On several occasions, shareholder activism served as a prelude to regulation, as when say on pay and proxy access became part of the Dodd-Frank Act. The AFL-CIO and others worked behind the scenes as the act was hammered out. It was the first time in over a century that the U.S. labor movement immersed itself in financial regulation.

The financial turn wasn’t heroic. Rank-and-file members rarely participated, which led to complaints that the financial turn reinforced a top-down approach to organizing. Pursuing worker interests through shareholder activism led to strange bedfellows and messy compromises. While unions and their pension funds never directly embraced shareholder primacy, their actions lent an imprimatur of legitimacy.

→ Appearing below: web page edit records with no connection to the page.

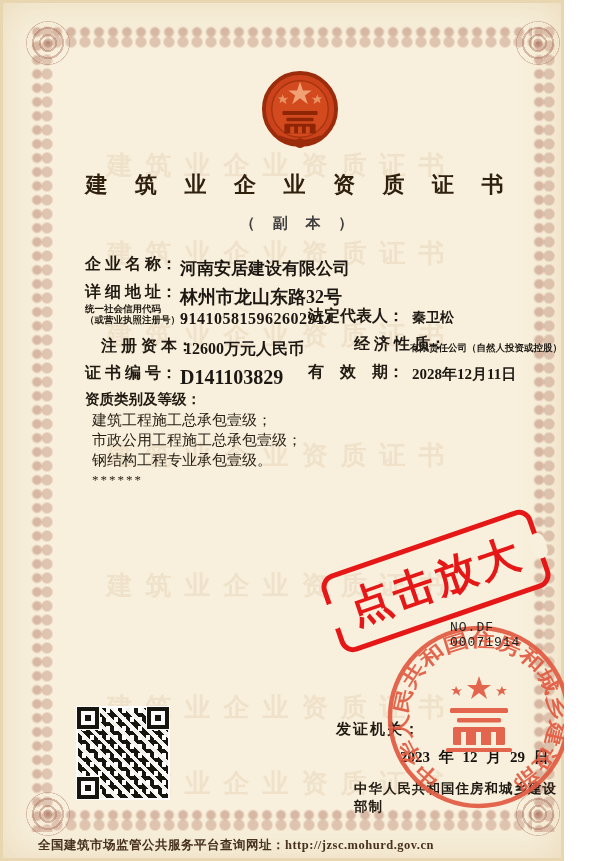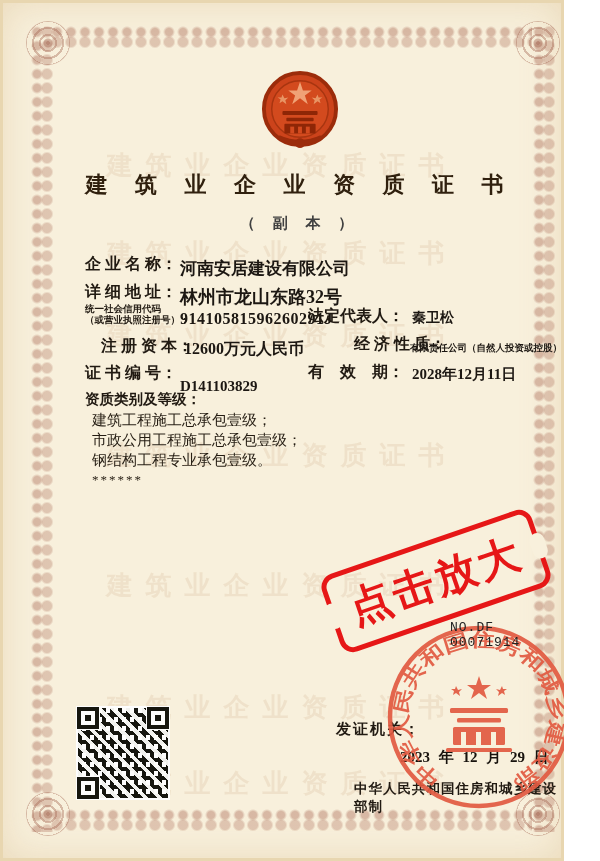"D141103829" div.val { font-size: 15px -> 20px; margin-top: 12px -> none }
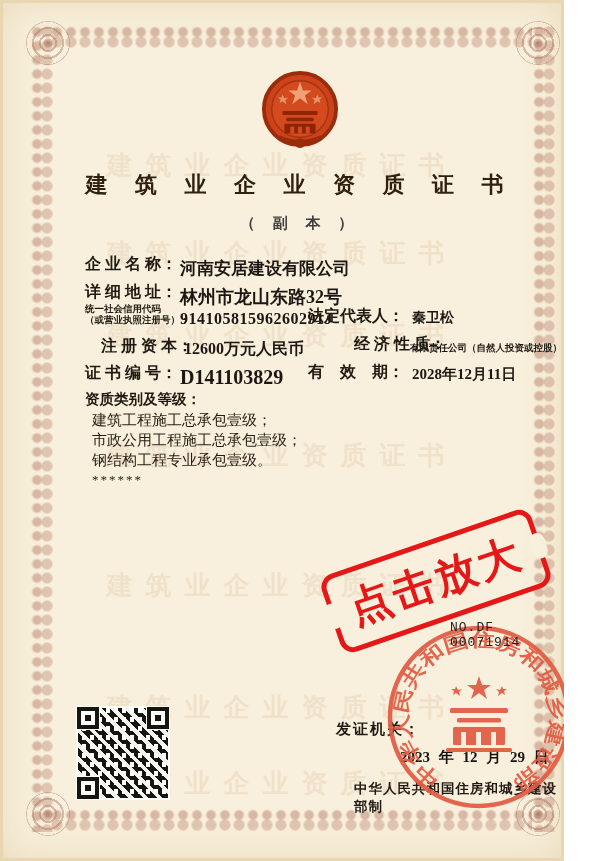"全国建筑市场监管公共服务平台查询网址：http://jzsc.mohurd.go" div.footer-url { html: none -> <div>全国建筑市场监管公共服务平台查询网址：http://jzsc.mohurd.gov.cn</div> }
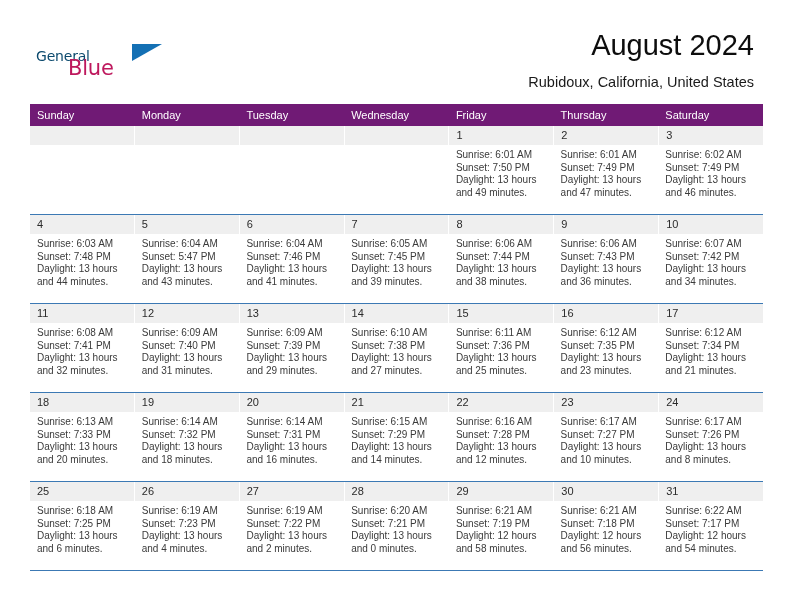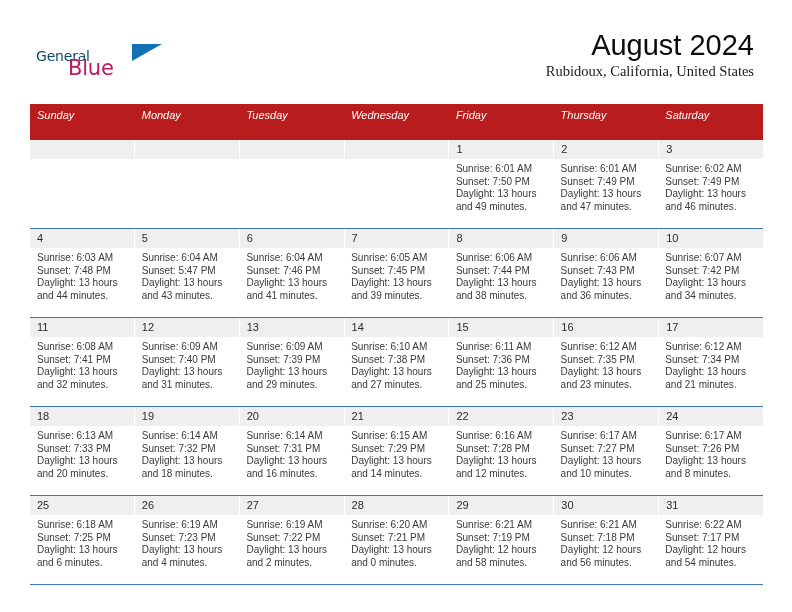"Rubidoux, California, United States" .location { font-family: Liberation Serif, serif -> Liberation Sans, sans-serif; margin-top: 1px -> 12px }
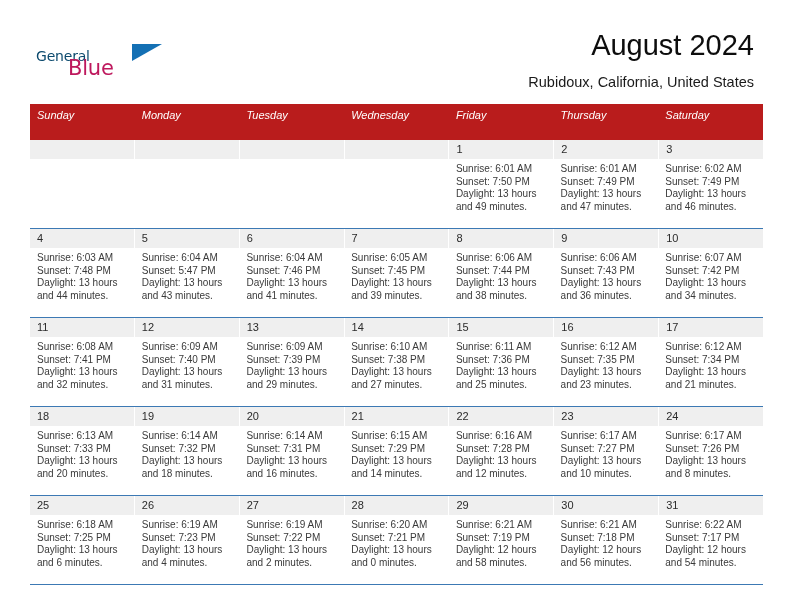"Sunday" .dow-row { background: #b91c1c -> #701a75; font-style: italic -> none; height: 36px -> 22px }
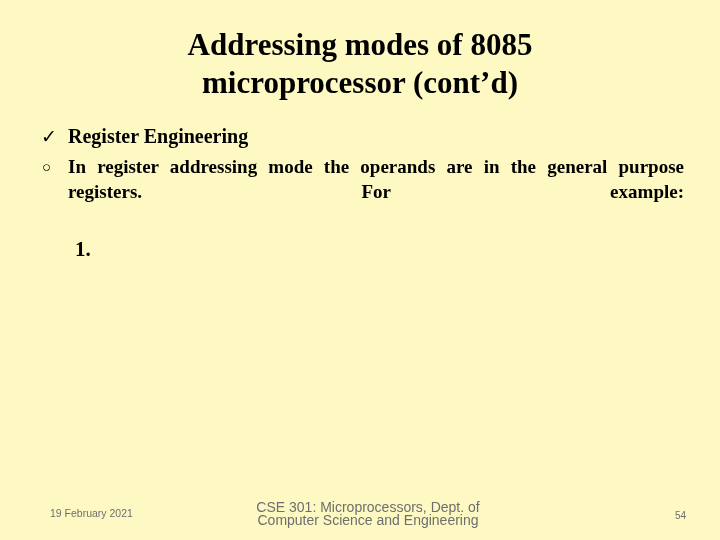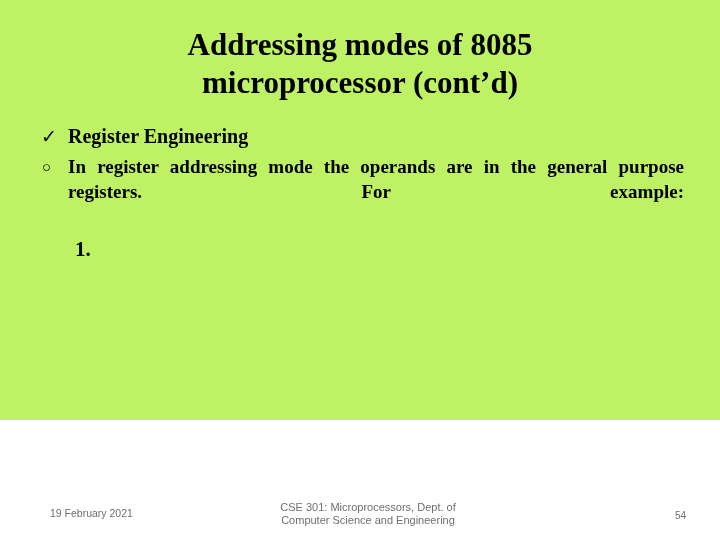"Addressing modes of 8085" .slide { background: #bef264 -> #fef9c3; height: 420px -> 540px }
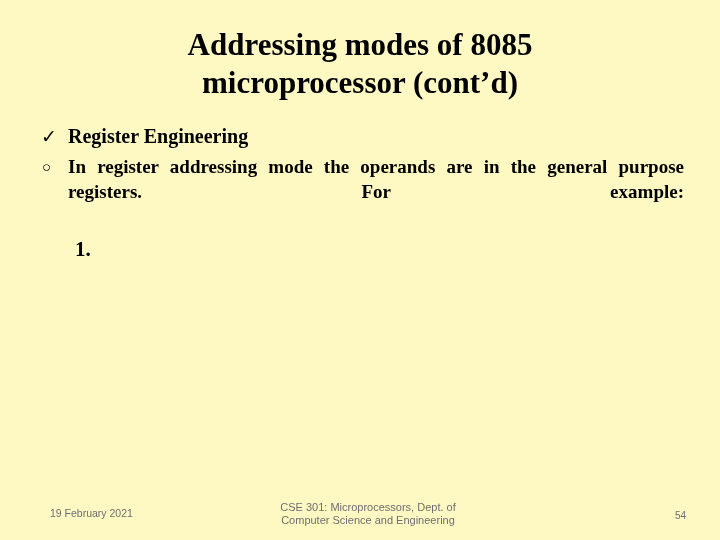"CSE 301: Microprocessors, Dept. of" .footer-center { font-size: 11px -> 14px }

Labor was slow to criticize the ever-increasing portion of corporate funds paid to investors. Pension funds were beneficiaries of these payouts, a potential conflict between pensioned union members, especially in government, and private-sector nonunion workers.  A recent study finds that of the $34 trillion of shareholder wealth created during the past thirty years, half was a reallocation from worker pay to investors.  When discussing inequality, labor preferred to highlight CEO pay, a populist issue that also encouraged organizing. But what CEOs received was a pittance as compared to shareholders.

Occupy Wall Street’s focus on the top one percent supported a more expansive conception of inequality. The top included not only CEOs but inheritors, business owners, and partners of private equity and hedge funds.  The top one percent currently owns over half of all stock, either directly or through intermediaries like mutual funds. Shareholder primacy contributed to inequality and still does.

The financial turn has waned during the past decade. Union investors offer fewer shareholder proposals, and labor plays a smaller role in shaping corporate governance. One reason is the declining success rate of major organizing campaigns, whose tactics often include financial activism. There also is greater pessimism about labor’s prospects for rebuilding in the private sector. Recently, the AFL-CIO reduced by two-thirds the share of its budget devoted to organizing. The Service Employees International Union (SEIU)—the union most committed to aggressive organizing–has made similar cuts. The decreases happened right before Covid struck.

The recent uptick in worker militance may lead to large-scale membership campaigns. If it does, there is still in place an infrastructure to support financial activism. It includes union staff with MBAs and pension-trustee networks. There are partnerships with overseas pension funds and with investors concerned about climate change. But because labor’s political power is greater than its organizing power, there also will be legislative efforts to support organizing, as with the PRO Act.

Labor unions became alchemists during the age of finance, transforming the power of money into power for workers. The financial turn bolstered membership at some companies, brought a measure of corporate accountability, and drew labor into new realms such as financial regulation.

Corporations have always been riven by conflict. Executives, owners, and workers jockey for wealth in a war of all against all. For more than forty years, the winners have been executives and owners, sometimes both, sometimes only one of them.  Workers usually have lost. If they are to gain a fair share, they will need help from unions, and unions will need help wherever they can find it.